━━━ SUPPLIED DATA ━━━

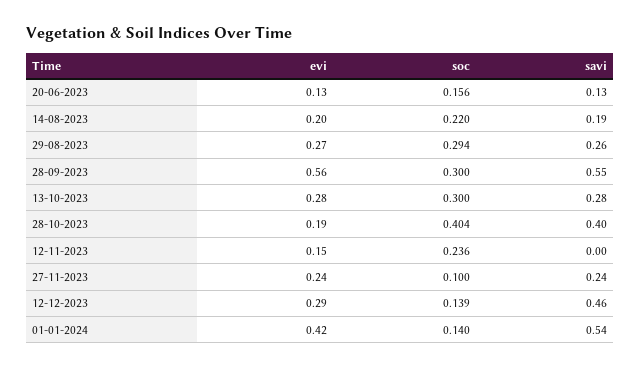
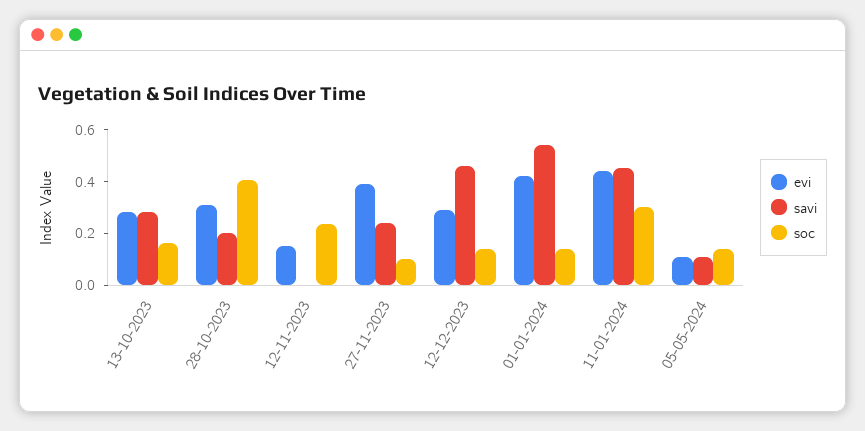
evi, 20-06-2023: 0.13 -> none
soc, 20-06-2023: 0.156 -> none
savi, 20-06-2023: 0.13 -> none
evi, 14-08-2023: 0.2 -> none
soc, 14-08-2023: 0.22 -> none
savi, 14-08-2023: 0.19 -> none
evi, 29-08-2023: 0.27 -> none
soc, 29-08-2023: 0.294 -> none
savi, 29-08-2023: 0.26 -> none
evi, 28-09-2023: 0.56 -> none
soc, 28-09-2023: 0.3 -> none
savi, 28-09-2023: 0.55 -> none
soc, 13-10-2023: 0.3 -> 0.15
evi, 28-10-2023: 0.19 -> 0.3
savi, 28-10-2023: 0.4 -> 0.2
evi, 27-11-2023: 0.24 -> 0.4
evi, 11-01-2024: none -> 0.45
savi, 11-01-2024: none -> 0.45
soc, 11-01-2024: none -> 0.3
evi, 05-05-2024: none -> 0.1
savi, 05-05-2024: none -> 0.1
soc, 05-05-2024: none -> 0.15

━━━
━━━ SUPPLIED DATA ━━━

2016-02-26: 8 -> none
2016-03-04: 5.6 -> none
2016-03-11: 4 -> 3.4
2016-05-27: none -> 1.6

━━━
━━━ SUPPLIED DATA ━━━

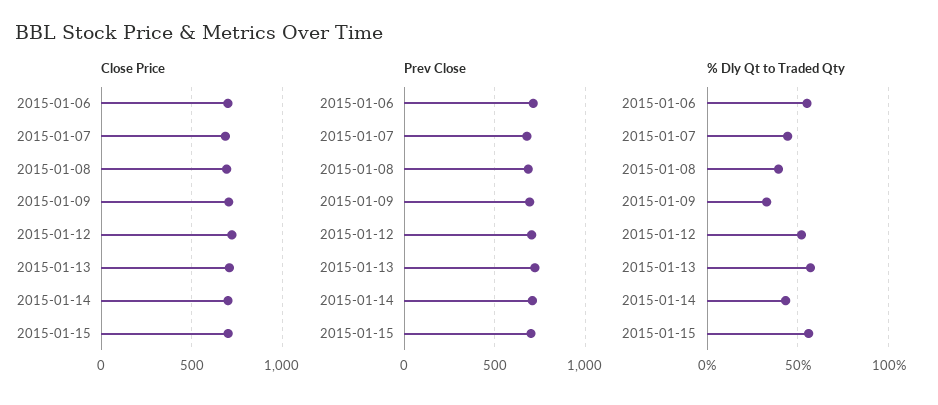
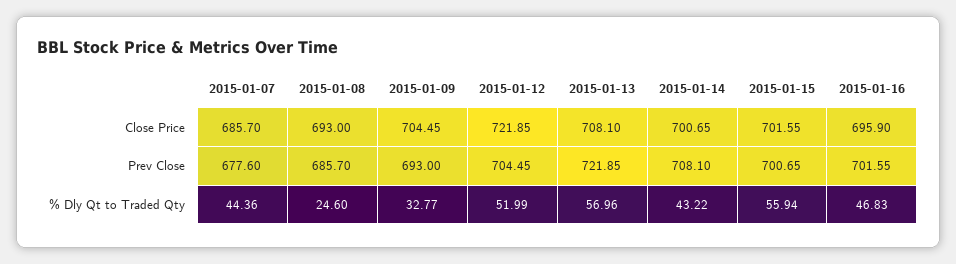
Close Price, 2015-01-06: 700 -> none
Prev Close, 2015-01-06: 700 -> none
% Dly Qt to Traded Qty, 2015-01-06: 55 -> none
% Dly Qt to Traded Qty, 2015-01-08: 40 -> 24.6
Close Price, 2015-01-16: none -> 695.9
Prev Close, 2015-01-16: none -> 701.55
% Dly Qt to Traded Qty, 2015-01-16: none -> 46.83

━━━

→ WHAT THE TASK REQUIRES: From the records above, give again exactly the lines running from the line with "savi, 11-01-2024: none -> 0.45" to the line with "soc, 05-05-2024: none -> 0.15", inclusive.

→ WRITTEN SOLUTION:
savi, 11-01-2024: none -> 0.45
soc, 11-01-2024: none -> 0.3
evi, 05-05-2024: none -> 0.1
savi, 05-05-2024: none -> 0.1
soc, 05-05-2024: none -> 0.15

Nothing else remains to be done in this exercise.